EXERCISE INSTRUCTIONS: Among the entries below, find the lines with "Best" and copy them.

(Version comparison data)
#####
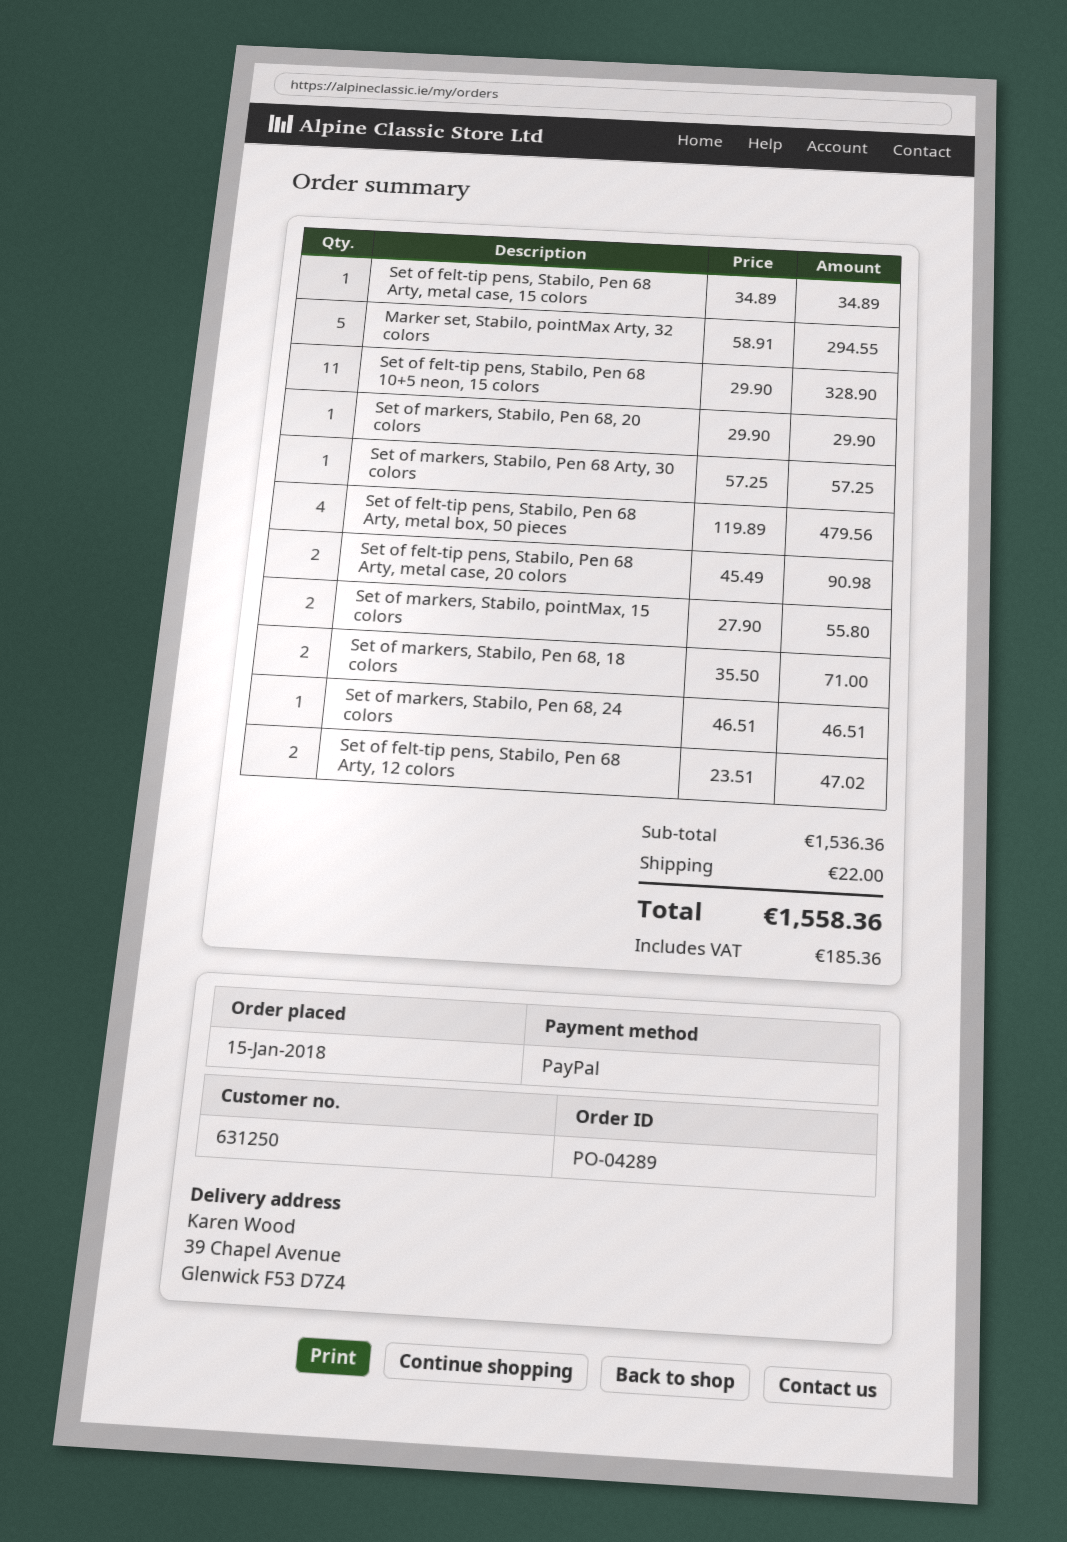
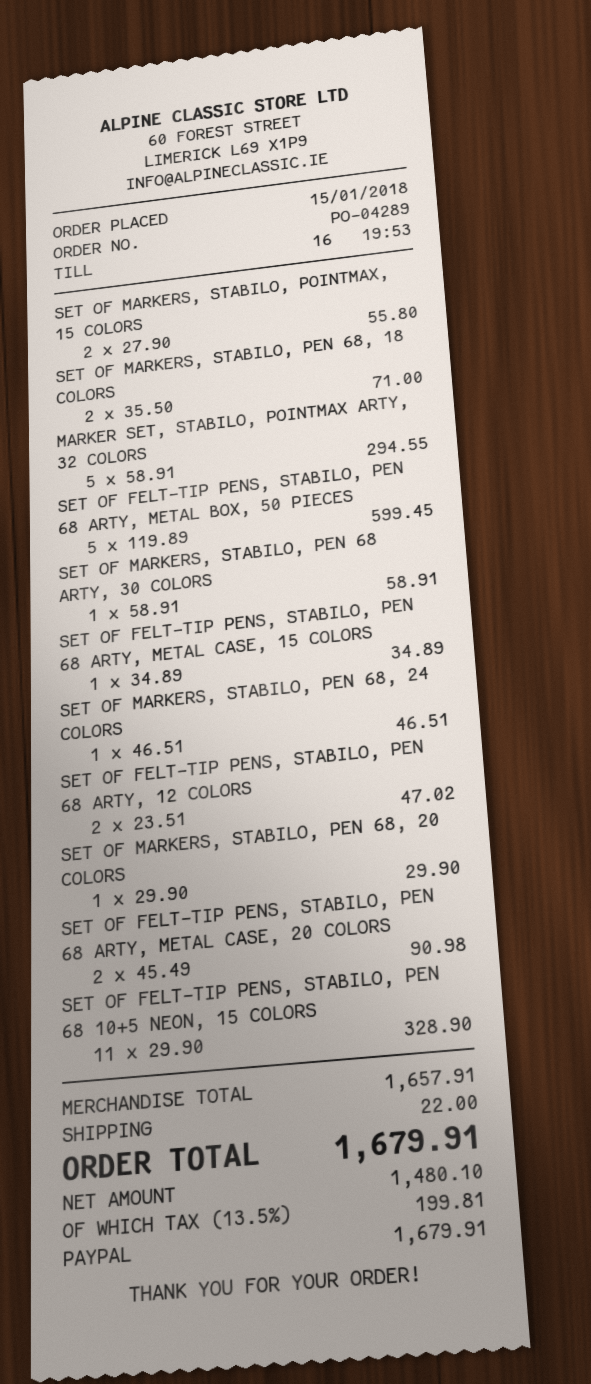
Set of markers, Stabilo, Pen 68 Arty, 30 colors: 1 x 57.25 = 57.25 -> 1 x 58.91 = 58.91
Set of felt-tip pens, Stabilo, Pen 68 Arty, metal box, 50 pieces: 4 x 119.89 = 479.56 -> 5 x 119.89 = 599.45
subtotal: 1536.36 -> 1657.91
tax: 185.36 -> 199.81
total: 1558.36 -> 1679.91

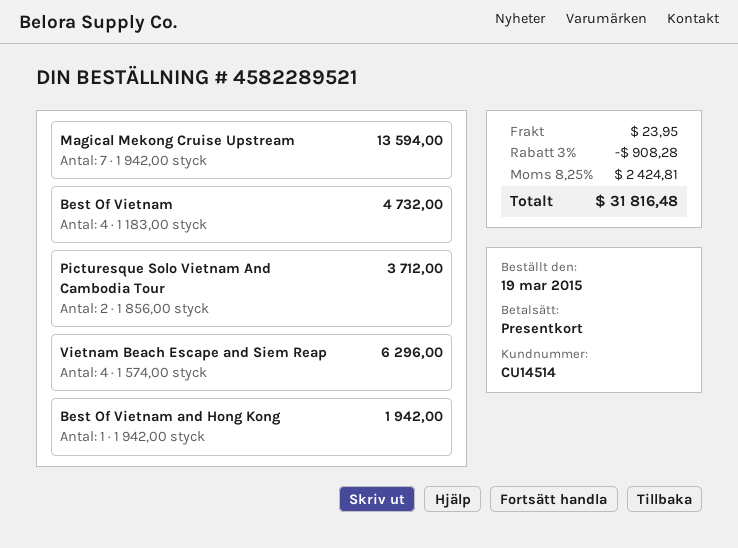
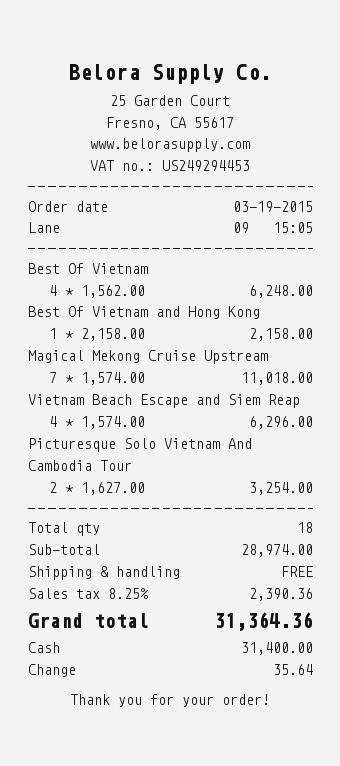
payment method: gift card -> cash
Magical Mekong Cruise Upstream: 7 x 1942.00 = 13594.00 -> 7 x 1574.00 = 11018.00
Best Of Vietnam: 4 x 1183.00 = 4732.00 -> 4 x 1562.00 = 6248.00
Picturesque Solo Vietnam And Cambodia Tour: 2 x 1856.00 = 3712.00 -> 2 x 1627.00 = 3254.00
Best Of Vietnam and Hong Kong: 1 x 1942.00 = 1942.00 -> 1 x 2158.00 = 2158.00
discount: 3% = 908.28 -> none
shipping: 23.95 -> 0.00
tax: 8.25% = 2424.81 -> 8.25% = 2390.36
total: 31816.48 -> 31364.36

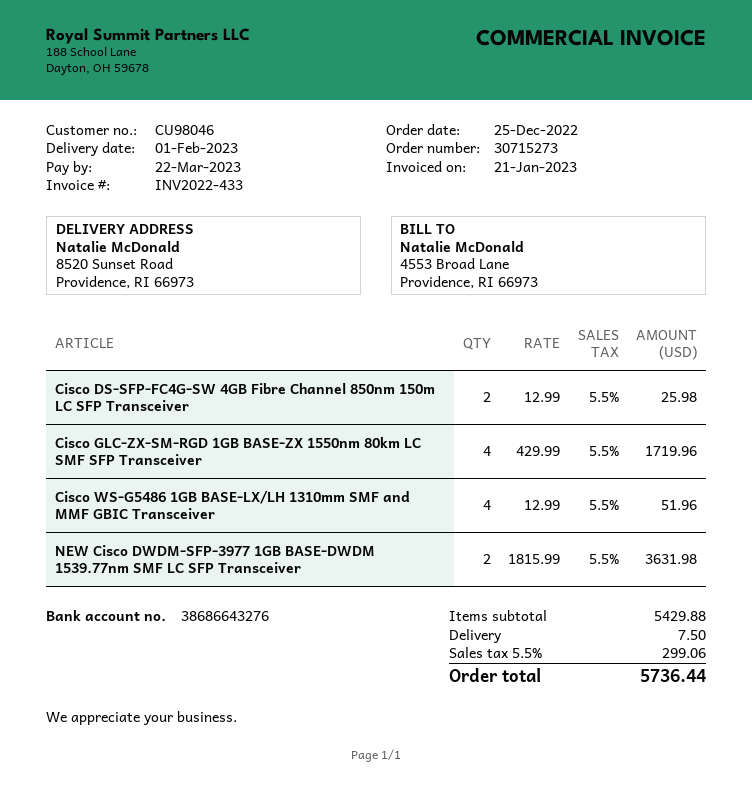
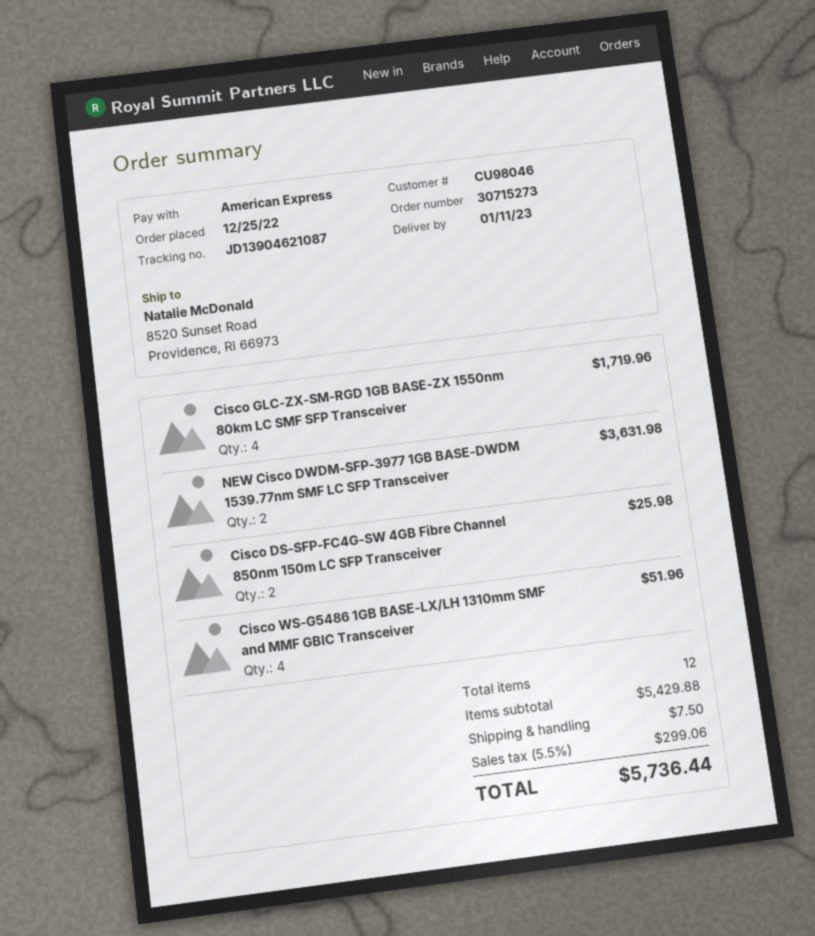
delivery date: 2023-02-01 -> 2023-01-11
#####
EXERCISE SOLUTION:
Best Of Vietnam: 4 x 1183.00 = 4732.00 -> 4 x 1562.00 = 6248.00
Best Of Vietnam and Hong Kong: 1 x 1942.00 = 1942.00 -> 1 x 2158.00 = 2158.00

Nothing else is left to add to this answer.